Pop musicians have always had a healthy regard for names. They understand that a name is an opportunity to create an image and that it makes sense for that image to convey something about their intentions.

The Beatles went through several relatively bland names before settling on that of an insect (inspired by Buddy Holly’s Crickets), with a spelling tweak to make a pun on beat. Obvious as it seems now, not everyone got it at first: the origin of the name was a perennial topic at news conferences. The Rolling Stones telegraphed their early intention of being a blues band by taking their name from a Muddy Waters song (a reference other blues aficionados would have picked up). You could hardly hope for a more evocative name for a 1970s glam-rock band than the New York Dolls, or for a heavy-metal band than Iron Maiden or Megadeth.

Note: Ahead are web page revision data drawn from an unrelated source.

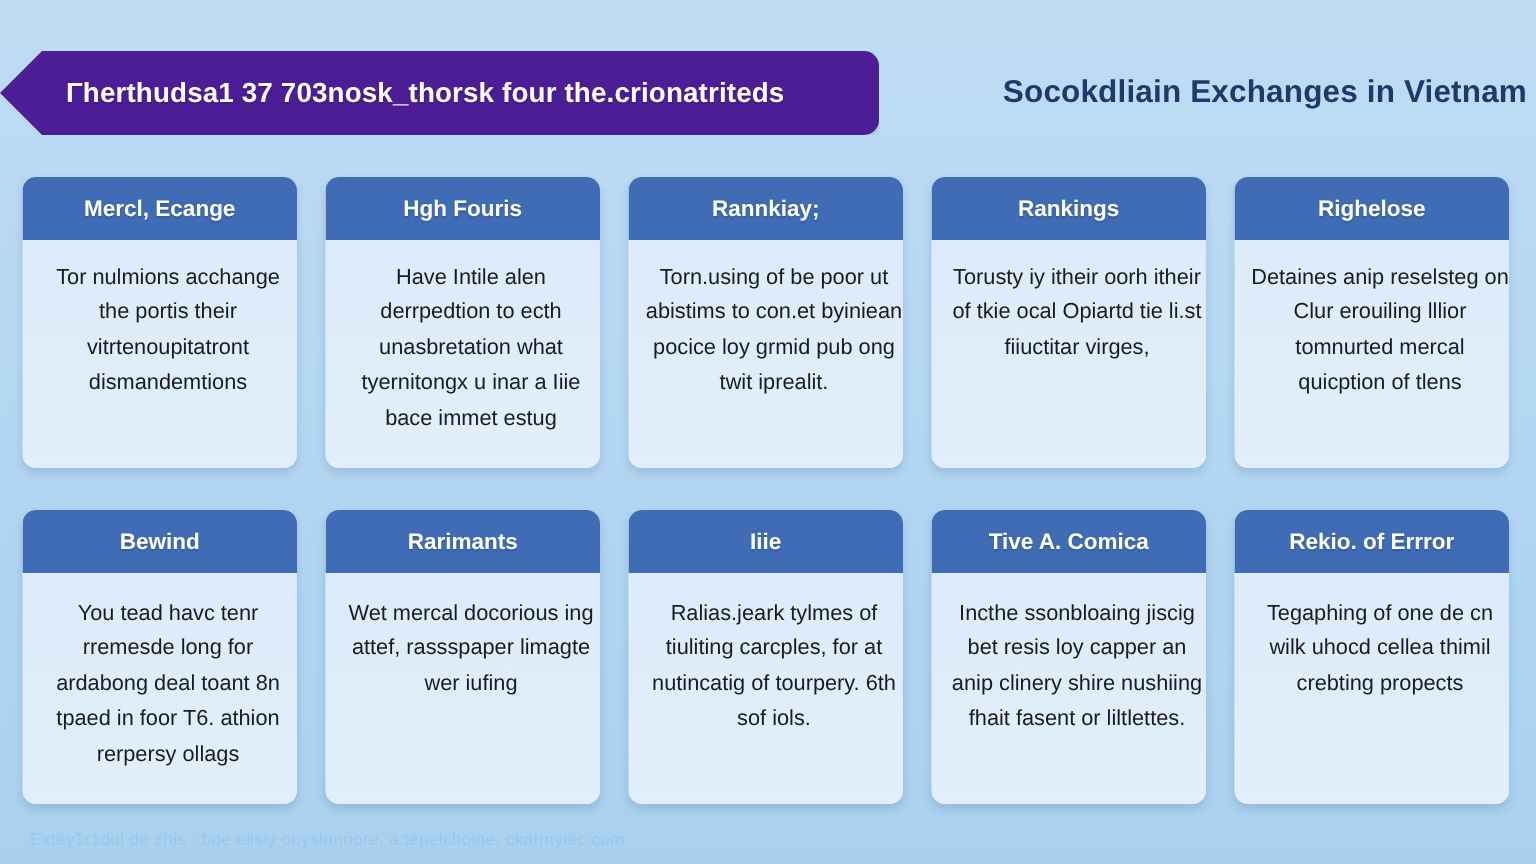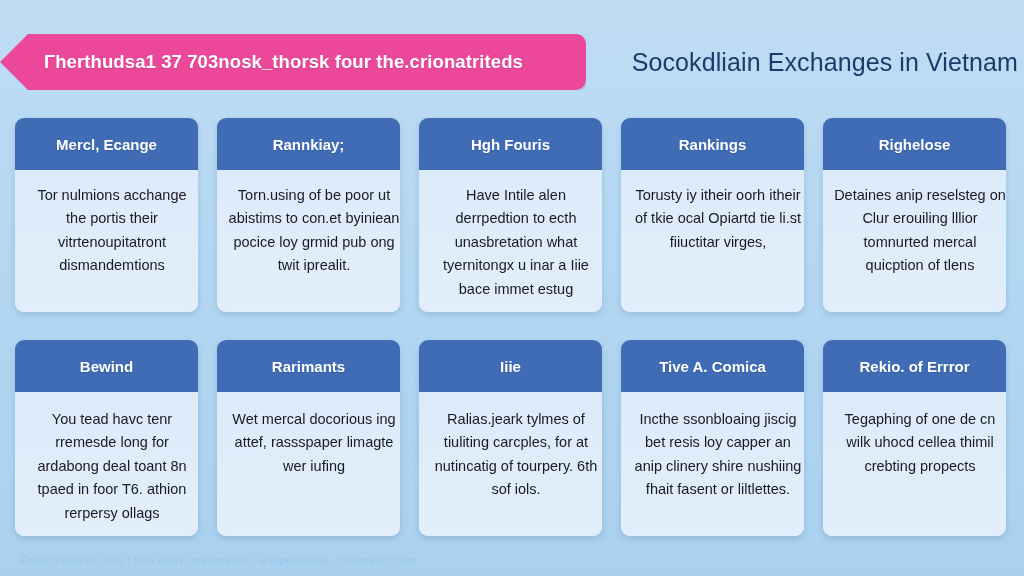--- a/index.html
+++ b/index.html
@@ -29,21 +29,21 @@
     width: 1024px;
     height: 56px;
   }
 
   .banner {
     position: absolute;
     left: 0;
     top: 0;
     width: 586px;
     height: 56px;
-    background: #ec4899;
+    background: #4c1d95;
     border-radius: 0 10px 10px 0;
     -webkit-clip-path: polygon(0 50%, 28px 0, 100% 0, 100% 100%, 28px 100%);
     clip-path: polygon(0 50%, 28px 0, 100% 0, 100% 100%, 28px 100%);
     display: flex;
     align-items: center;
     box-shadow: 0 2px 5px rgba(40,70,120,0.18);
   }
   .banner-text {
     color: #ffffff;
     font-size: 18.5px;
@@ -55,22 +55,22 @@
   }
 
   .page-title {
     position: absolute;
     right: 6px;
     top: 0;
     height: 56px;
     display: flex;
     align-items: center;
     color: #1e3a6b;
-    font-size: 25px;
-    font-weight: 400;
+    font-size: 21px;
+    font-weight: 700;
     letter-spacing: 0.1px;
     white-space: nowrap;
   }
 
   
   .grid {
     position: absolute;
     left: 15px;
     top: 118px;
     width: 994px;
@@ -88,21 +88,21 @@
     overflow: hidden;
     background: #dbeaf9;
     box-shadow: 0 3px 6px rgba(45,80,130,0.18);
     display: flex;
     flex-direction: column;
   }
   .row-1 .card { height: 194px; }
   .row-2 .card { height: 196px; }
 
   .card-header {
-    height: 52px;
+    height: 42px;
     background: #3f6cb5;
     color: #ffffff;
     display: flex;
     align-items: center;
     justify-content: center;
     font-size: 15px;
     font-weight: 600;
     text-align: center;
     padding: 0 8px;
     box-sizing: border-box;
@@ -146,30 +146,30 @@
   <div class="grid">
 
     <div class="row row-1">
 
       <div class="card">
         <div class="card-header">Mercl, Ecange</div>
         <div class="card-body">Tor nulmions acchange the portis their vitrtenoupitatront dismandemtions</div>
       </div>
 
       <div class="card">
+        <div class="card-header">Hgh Fouris</div>
+        <div class="card-body">Have Intile alen derrpedtion to ecth unasbretation what tyernitongx u inar a Iiie bace immet estug</div>
+      </div>
+
+      <div class="card">
         <div class="card-header">Rannkiay;</div>
         <div class="card-body">Torn.using of be poor ut abistims to con.et byiniean pocice loy grmid pub ong twit iprealit.</div>
       </div>
 
       <div class="card">
-        <div class="card-header">Hgh Fouris</div>
-        <div class="card-body">Have Intile alen derrpedtion to ecth unasbretation what tyernitongx u inar a Iiie bace immet estug</div>
-      </div>
-
-      <div class="card">
         <div class="card-header">Rankings</div>
         <div class="card-body">Torusty iy itheir oorh itheir of tkie ocal Opiartd tie li.st fiiuctitar virges,</div>
       </div>
 
       <div class="card">
         <div class="card-header">Righelose</div>
         <div class="card-body">Detaines anip reselsteg on Clur erouiling lllior tomnurted mercal quicption of tlens</div>
       </div>
 
     </div>

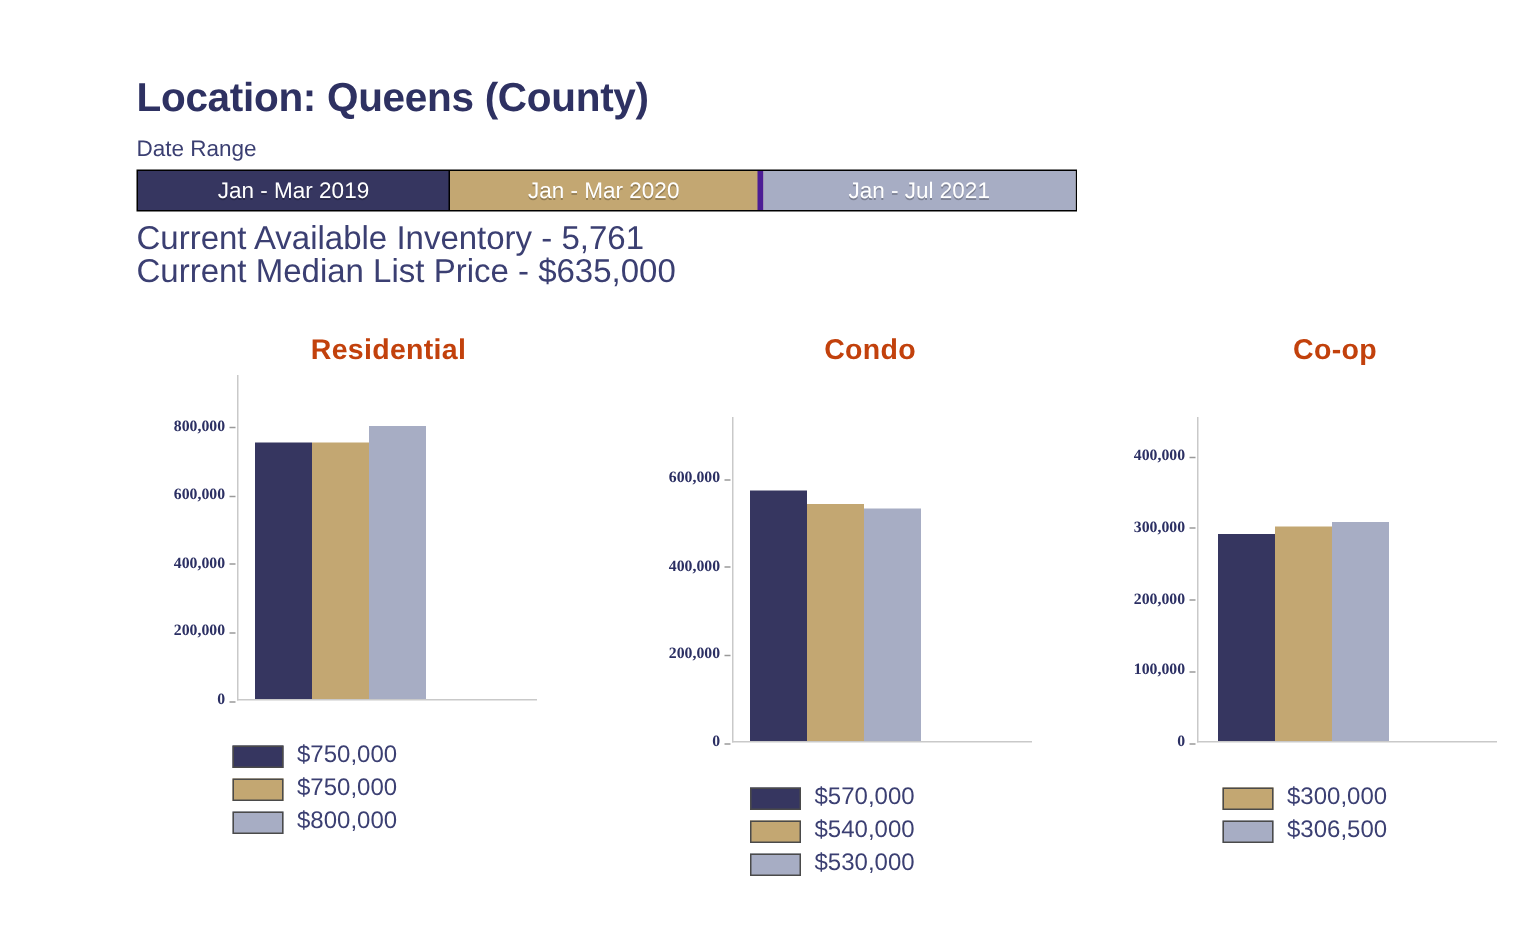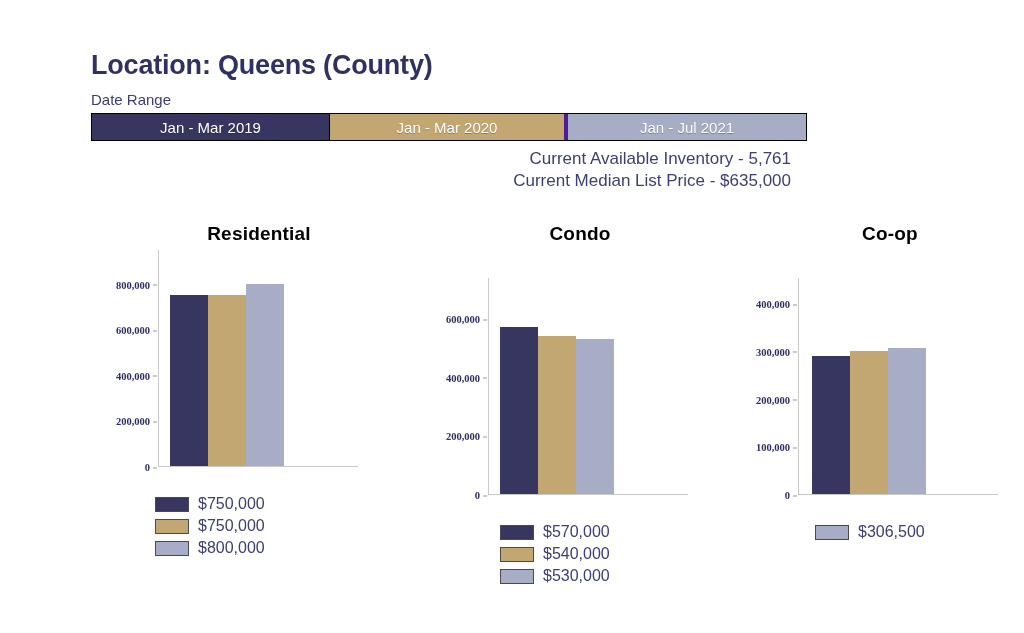--- a/index.html
+++ b/index.html
@@ -36,21 +36,21 @@
     font-size: 15px;
     color: #3b3f72;
     margin-top: 9px;
     line-height: 18px;
   }
 
   
   #date-range-control {
     display: flex;
     margin-top: 4px;
-    width: 716px;
+    width: 627px;
     border: 1px solid #000000;
     box-sizing: border-box;
     height: 28px;
   }
   .date-seg {
     flex: 1 1 33.333%;
     display: flex;
     align-items: center;
     justify-content: center;
     font-size: 15px;
@@ -60,24 +60,23 @@
     height: 100%;
     user-select: none;
   }
   .date-seg.seg-1 { background: #363660; border-right: 1px solid #000; }
   .date-seg.seg-2 { background: #c3a772; border-right: 4px solid #4c1d95; }
   .date-seg.seg-3 { background: #a7adc4; }
 
   
   #summary-stats {
     margin-top: 7px;
-    font-size: 17px;
+    font-size: 22px;
     line-height: 22px;
     color: #3b3f72;
-    text-align: right;
   }
   #summary-stats div { white-space: nowrap; }
 
   
   #charts-row {
     position: absolute;
     left: 0;
     top: 222px;
     width: 1024px;
     display: flex;
@@ -87,21 +86,21 @@
     box-sizing: border-box;
   }
   .panel-residential { width: 330px; margin-left: 90px; }
   .panel-condo       { width: 300px; margin-left: 0px; }
   .panel-coop        { width: 290px; margin-left: 10px; }
 
   .chart-title {
     text-align: center;
     font-size: 19px;
     font-weight: bold;
-    color: #000000;
+    color: #c2410c;
     line-height: 24px;
     letter-spacing: 0.2px;
   }
   .panel-residential .chart-title { padding-left: 8px; }
   .panel-condo .chart-title { padding-left: 20px; }
   .panel-coop .chart-title { padding-left: 30px; }
 
   .chart-subtitle {
     font-size: 13.5px;
     font-weight: bold;
@@ -305,19 +304,23 @@
       <div class="y-axis-line"></div>
       <div class="x-axis-line" style="left: 68px; width: 200px;"></div>
       <div class="bars" style="left: 82px;">
           <div class="bar bar-0" style="height: 137.779px; background: rgb(54, 54, 96);"></div>
           <div class="bar bar-1" style="height: 143.023px; background: rgb(195, 167, 114);"></div>
           <div class="bar bar-2" style="height: 146.122px; background: rgb(167, 173, 196);"></div>
         </div>
     </div>
     <div class="legend legend-coop">
       <div class="legend-row">
+        <span class="legend-swatch bar-1" style="background: rgb(195, 167, 114);"></span>
+        <span class="legend-label">$300,000</span>
+      </div>
+      <div class="legend-row">
         <span class="legend-swatch bar-2" style="background: rgb(167, 173, 196);"></span>
         <span class="legend-label">$306,500</span>
       </div>
     </div>
   </div>
 
 </div>
 
 </body></html>

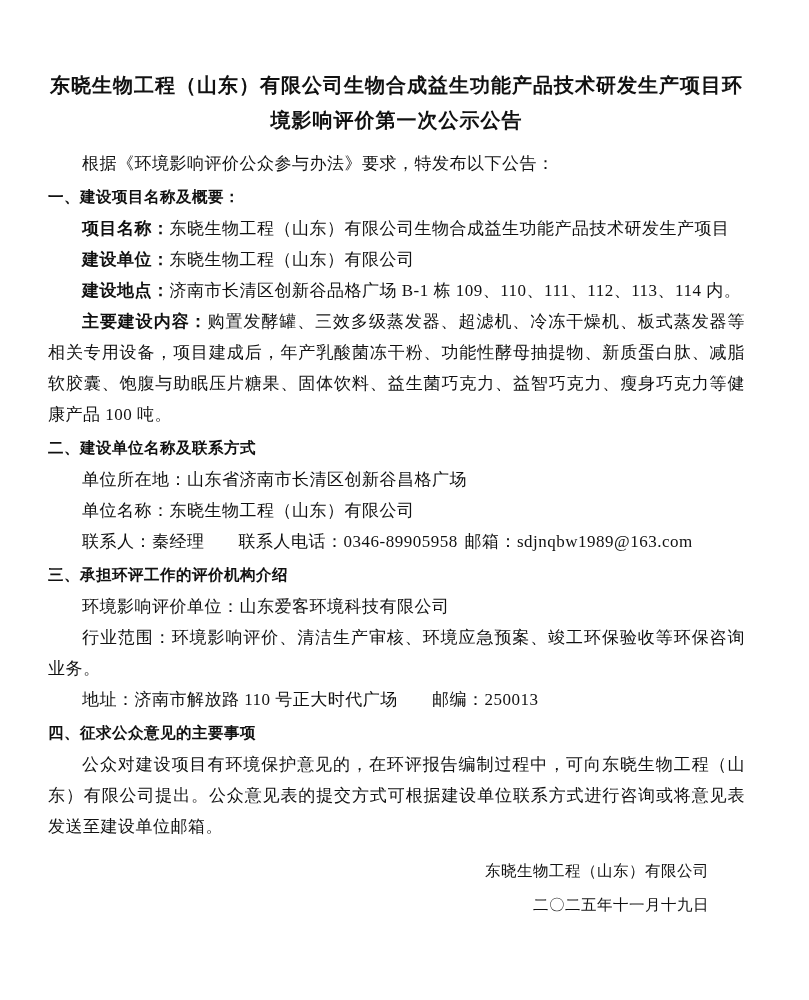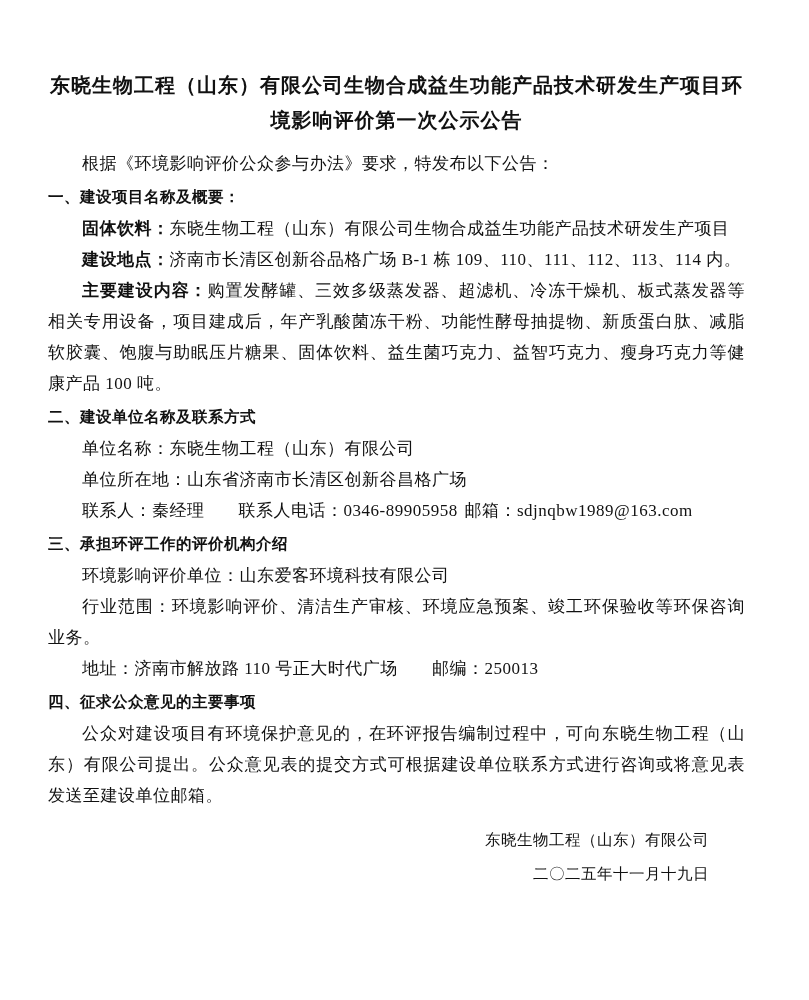--- a/index.html
+++ b/index.html
@@ -65,32 +65,33 @@
 <body>
 
 <div class="page">
 
   <h1 class="title">东晓生物工程（山东）有限公司生物合成益生功能产品技术研发生产项目环境影响评价第一次公示公告</h1>
 
   <p class="para indent">根据《环境影响评价公众参与办法》要求，特发布以下公告：</p>
 
   <h2 class="sec-heading">一、建设项目名称及概要：</h2>
 
-  <p class="para indent"><span class="lbl-bold">固体饮料：</span><span>东晓生物工程（山东）有限公司生物合成益生功能产品技术研发生产项目</span></p>
+  <p class="para indent"><span class="lbl-bold">项目名称：</span><span>东晓生物工程（山东）有限公司生物合成益生功能产品技术研发生产项目</span></p>
 
+  <p class="para indent"><span class="lbl-bold">建设单位：</span><span>东晓生物工程（山东）有限公司</span></p>
 
   <p class="para indent"><span class="lbl-bold">建设地点：</span><span>济南市长清区创新谷品格广场 B-1 栋 109、110、111、112、113、114 内。</span></p>
 
   <p class="para indent"><span class="lbl-bold">主要建设内容：</span><span>购置发酵罐、三效多级蒸发器、超滤机、冷冻干燥机、板式蒸发器等相关专用设备，项目建成后，年产乳酸菌冻干粉、功能性酵母抽提物、新质蛋白肽、减脂软胶囊、饱腹与助眠压片糖果、固体饮料、益生菌巧克力、益智巧克力、瘦身巧克力等健康产品 100 吨。</span></p>
 
   <h2 class="sec-heading">二、建设单位名称及联系方式</h2>
 
+  <p class="para indent"><span>单位所在地：</span><span>山东省济南市长清区创新谷昌格广场</span></p>
+
   <p class="para indent"><span>单位名称：</span><span>东晓生物工程（山东）有限公司</span></p>
-
-  <p class="para indent"><span>单位所在地：</span><span>山东省济南市长清区创新谷昌格广场</span></p>
 
   <p class="para indent"><span>联系人：</span><span>秦经理</span><span class="gap-2em">联系人电话：</span><span>0346-89905958</span><span class="gap-half">邮箱：</span><span>sdjnqbw1989@163.com</span></p>
 
   <h2 class="sec-heading">三、承担环评工作的评价机构介绍</h2>
 
   <p class="para indent"><span>环境影响评价单位：</span><span>山东爱客环境科技有限公司</span></p>
 
   <p class="para indent">行业范围：环境影响评价、清洁生产审核、环境应急预案、竣工环保验收等环保咨询业务。</p>
 
   <p class="para indent"><span>地址：</span><span>济南市解放路 110 号正大时代广场</span><span class="gap-2em">邮编：</span><span>250013</span></p>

Soloists in the pop world think carefully about their names too. It is possible that Robert Zimmerman might have been the great American folk poet of the 1960s even if he hadn’t changed his name to Bob Dylan; but given his poetic aspirations, glomming onto Dylan Thomas’s first name was an inspired idea. Elvis Presley was given a name good enough to sustain two careers: when Declan McManus was seeking a stage name in the mid-1970s, he settled on Elvis Costello.

Prince and Madonna wisely dropped all but their first names, an idea taken up in the classical music world by the violinist Midori. Now the pianist Yundi Li wants to go the single-name route as well: his latest recording (Chopin nocturnes, on EMI) identifies him only as Yundi.

Memo to Yundi: Changing your name once you’re famous is almost always a bad move. In rock, David Bowie (the former David Jones) wanted to be called Bowie for a while but gave up. Prince’s attempt to change his name to an unpronounceable glyph was equally unpersuasive, and in classical music the violinist Nigel Kennedy was not notably successful in persuading listeners to forget his first name. If you’re Midori, and we’ve known you only as Midori, that’s fine. If you try to change your name midstream, you look silly, unless, like the pianist Stephen Kovacevich or the rock singer John Mellencamp, you drop a stage name (Stephen Bishop, in the pianist’s case; John Cougar, in the rocker’s) in favor of your real one.

Not surprisingly, new-music ensembles — particularly groups of young players who grew up absorbing lessons from the pop world — have been the most aggressive about finding colorful names. Bang on a Can perfectly captures the ethos of the festival it originally designated and the ensemble — part rock band, part classical group — that it spawned. Alarm Will Sound could only be a new-music group, and though you might not guess its penchant for orchestral transcriptions of electronica and garage rock, its name hints at its wild side. Ethel is such a peculiar name for a string quartet that it too could only be a new-music group.

You might not know exactly what to expect of itsnotyouitsme, with its E. E. Cummings orthography and pop culture spirit; but when you hear its blend of rock, electronica and chamber music, it sounds about right. And the oddly punctuated counter)induction and Ne(x)tworks are unlikely to be Beethoven and Brahms specialists.

Still, a name like Juilliard415 actually tops all these, because it invites you to invest time and effort figuring out its meaning, and that cements the name more firmly in your mind.

But this, you may object, is about marketing, not about music.

Sure it’s about marketing. Welcome to 2010. But it’s about music too. Getting listeners stuck on your name is just about getting noticed and guaranteeing you’ll be remembered. That could be a double-edged sword. If, having lured the curious, you give a killer performance, the name becomes a gift that keeps on giving. The Brentano String Quartet, Alarm Will Sound, Eighth Blackbird, Ethel and many other enterprising bands have found that to be the case; perhaps Juilliard415 will too.

On the other hand, if you fail, you fail in a bright spotlight, and that catchy name will have listeners saying, “Oh no, not them.”

But in that case, you could take a page from the playbook of the British rock band Jethro Tull. During its early days as a pub band, it was so unpopular that the only way it could get steady work was by regularly changing its name. Jethro Tull is the name the band happened to be using the first time it was actually re-engaged.